Utah’s sheer-walled canyons, tall cliffs, low plateaus, mesas, buttes, and badlands tell us much about the landscape intelligence of the Indigenous population. Early tools and textiles found all over the Great Basin testify to Native technologies of subsistence and defense. The kivas and great houses of Ancestral Puebloans speak of the value placed on elders as transmitters of knowledge and wisdom. Ceremonial roads denote a network of sacred geographies. From natural observatories, Native Americans transmitted their insights about the heavens and the earth to their children. Hundreds of thousands of petroglyphs and pictographs remain, from the Ute mobile home builders near the Great Salt Lake to Anasazi village builders in the Four Corners. The Native American tribes today possess four-and-a-half percent of state land in the form of reservations-turned-sovereign nations. They live predominantly in HUD housing and trailers.

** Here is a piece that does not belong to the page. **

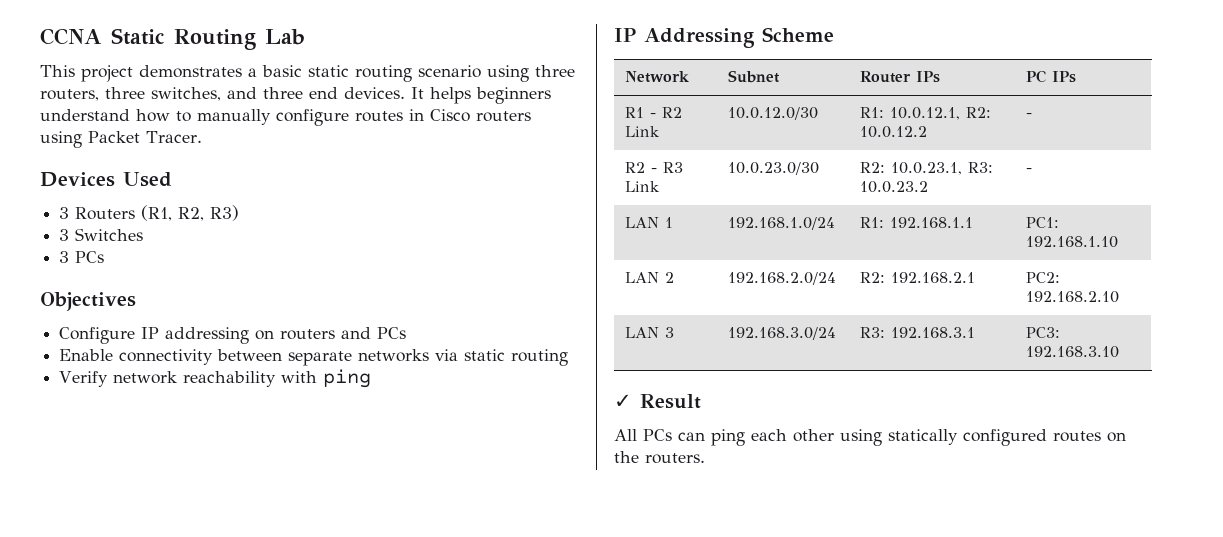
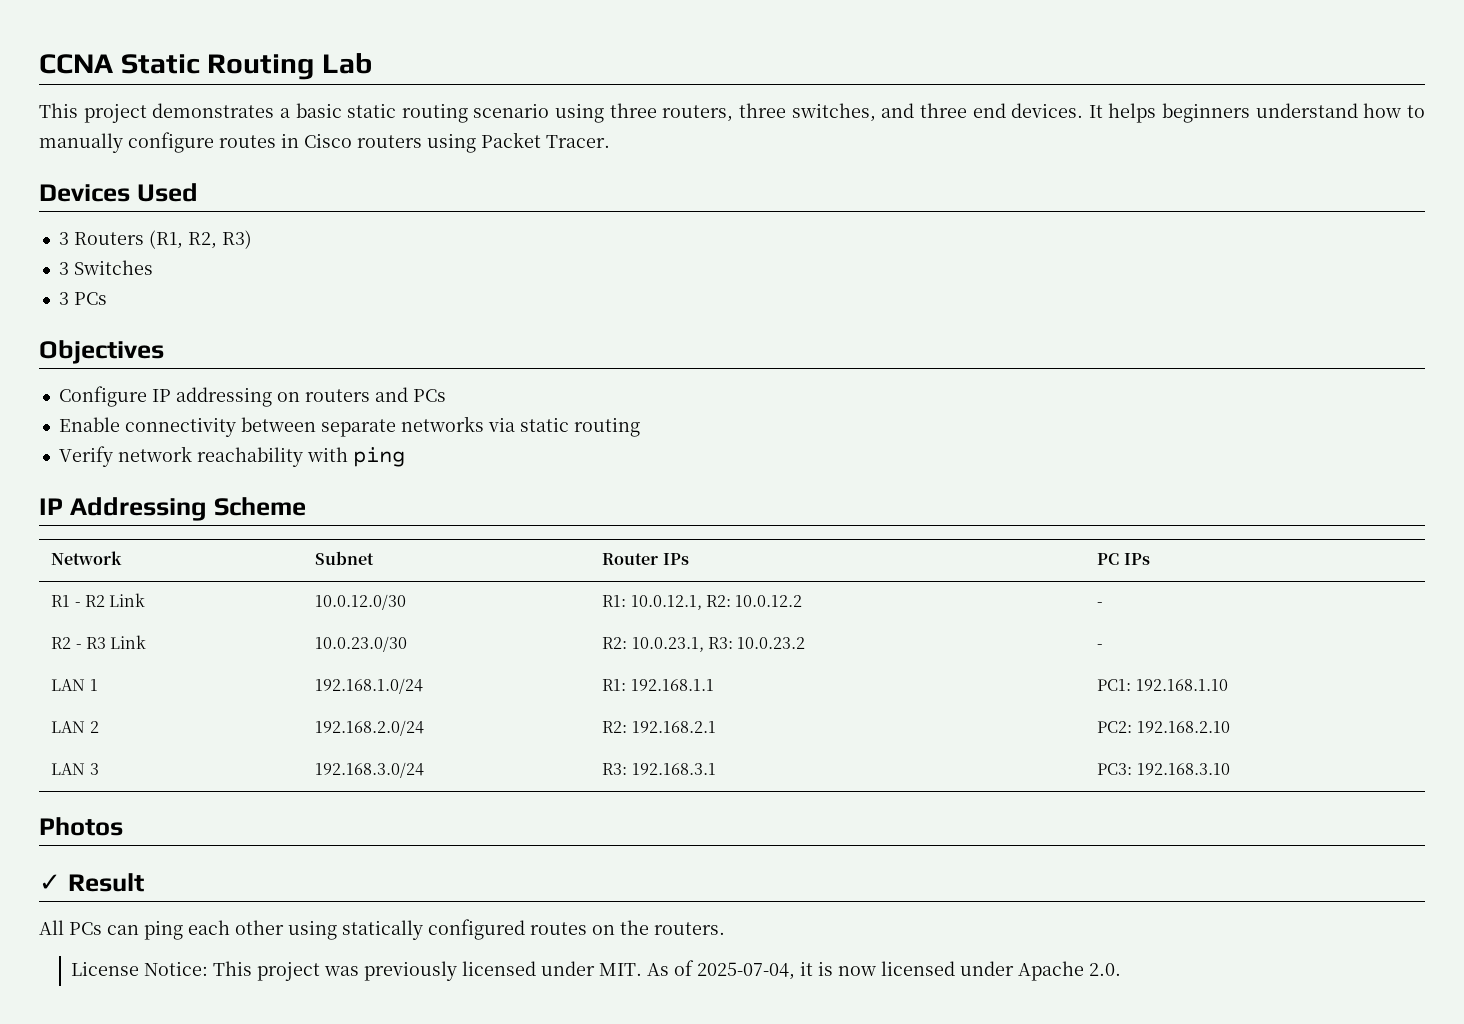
+ Photos
+ License Notice: This project was previously licensed under MIT. As of 2025-07-04, it is now licensed under Apache 2.0.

The first white settlers into the state came in 1776 as a party of Spanish explorers. Led by Franciscan friars Dominguez and Escalante, their mission was to promote Christianity among the Indians. Fifty years later a second batch of white settlers came to the Utah territory in search of beaver fur. Such colorful characters as Jim Bridger, Etienne Provost, Miles Goodyear, and Jedediah Smith trapped in the area and interacted with the Native peoples. While they gave dozens of place names to the area’s distinctive geographical features, they did not leave any architectural legacy.

Then came 3,000 Mormons in 500 wagons from Illinois. If seventeenth-century Massachusetts had attracted Puritans lacking religious freedom in England, the isolation of nineteenth-century Utah did the same for the Church of Jesus Christ of Latter-day Saints (LDS Church). This is the place where soaring towers and elegant spires were to realize the utopia of a new Zion. Unlike many westward migrants, these were not individuals acting on their own, but a centrally directed group working to establish a community. They worked under the leadership of the church president and first governor of the territory, Brigham Young, to lay out towns, build houses and churches, and establish farms supported by an irrigation system. Utah achieved territorial status in 1850.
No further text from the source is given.